There's a real danger of collusion of anonymity, when no-one takes responsibility for conflicting parcels of care. And the government's ‘Red Army’ approach to NHS computing suggests these little parcels of care couldn't communicate with each other even if they wanted to. So, who will the confused and distressed older people turn to when the ASDA warfarin clinic has shut and they can't remember what dose to take? Us, I suspect. Or the out-of-hours call centre 20 miles away.
Patients are now supposed to be informed consumers armed with the power of choice, but the flip side of this is ‘if it goes wrong, it's your fault’. If they choose cherry-picking treatment centres for their hips and hernias, and force the closure of their local district general hospital, that'll be their choice, not that of the politicians. Shifting the balance of power cleverly becomes ‘shifting the blame onto patients’.
GPs I meet seem divided about this new direction. Some enjoy the simplistic focus of GMS2 and are busy hitting their targets in the hope that the PCT will have enough money to pay up.

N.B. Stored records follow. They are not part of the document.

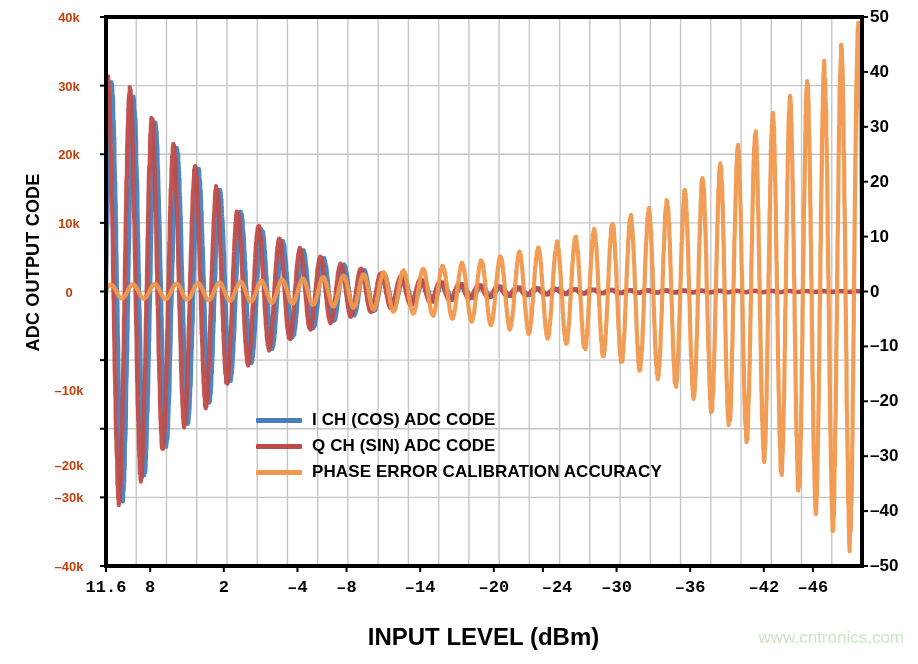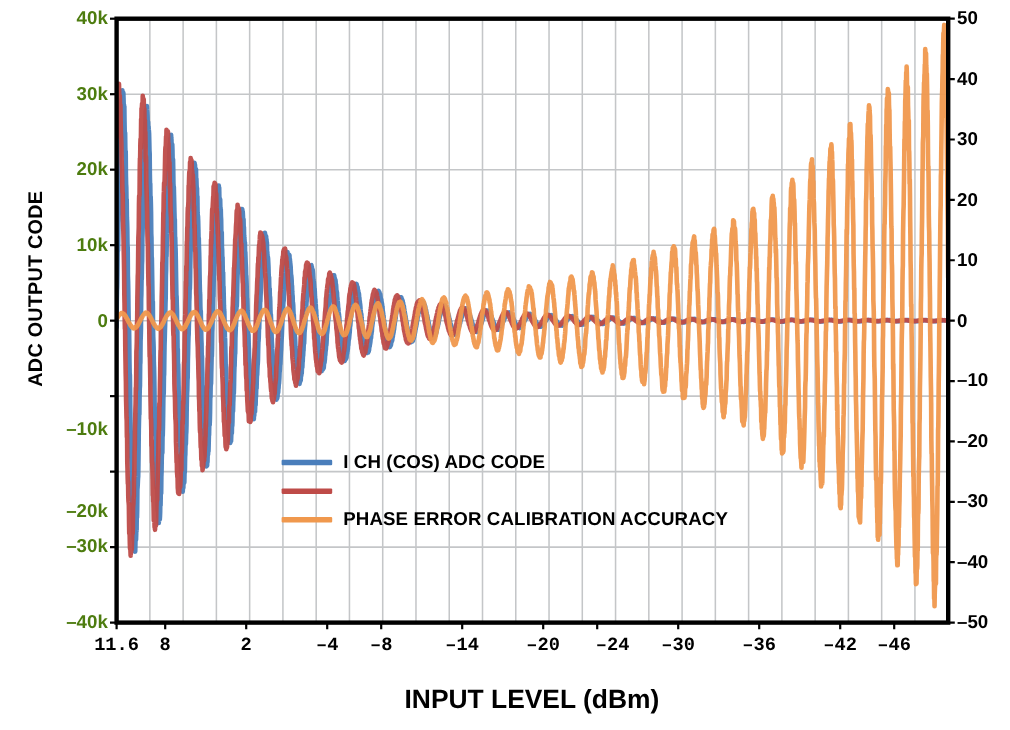--- a/index.html
+++ b/index.html
@@ -24,22 +24,22 @@
   }
   .watermark{
     position:absolute;
     right:14px; top:628px;
     font-size:17px;color:#c9e7c1;
     font-family:"Liberation Sans",sans-serif;
   }
   .tick-y-left{
     position:absolute;
     right:0; width:58px;
-    text-align:right;
-    font-size:17px;font-weight:bold;color:#4d7c0f;
+    text-align:center;
+    font-size:13px;font-weight:bold;color:#c2410c;
     transform:translateY(-50%);
   }
   .tick-y-right{
     position:absolute;
     left:0; width:58px;
     text-align:left;
     font-size:17px;font-weight:bold;color:#000;
     transform:translateY(-50%);
   }
   .tick-x{
@@ -193,20 +193,22 @@
       <div class="tick-x" style="left: 812.909px;">–46</div>
     </div>
 
   <div class="legend">
     <div class="legend-row">
       <span class="legend-swatch" style="background: rgb(74, 126, 187);"></span>
       <span class="legend-text">I CH (COS) ADC CODE</span>
     </div>
     <div class="legend-row">
       <span class="legend-swatch" style="background: rgb(190, 75, 72);"></span>
+      <span class="legend-text">Q CH (SIN) ADC CODE</span>
     </div>
     <div class="legend-row">
       <span class="legend-swatch" style="background: rgb(240, 152, 77);"></span>
       <span class="legend-text">PHASE ERROR CALIBRATION ACCURACY</span>
     </div>
   </div>
 
+  <div class="watermark">www.cntronics.com</div>
 </div>
 
 </body></html>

Others are optimistic that the focus on traditionally non-sexy areas, such as stroke, will improve the quality of care. But the coercive nature of targets is at odds with the mantra of informed choice. There is no time to inform patients about the pros and cons of treating mild hypertension or atrial fibrillation, and financial inducements favouring treatment have a nasty habit of clouding judgement: ‘I'm treating your blood pressure so I can send my kids to private school’. The new contract may make us richer, but I doubt it will make us wiser.
- © British Journal of General Practice, 2004.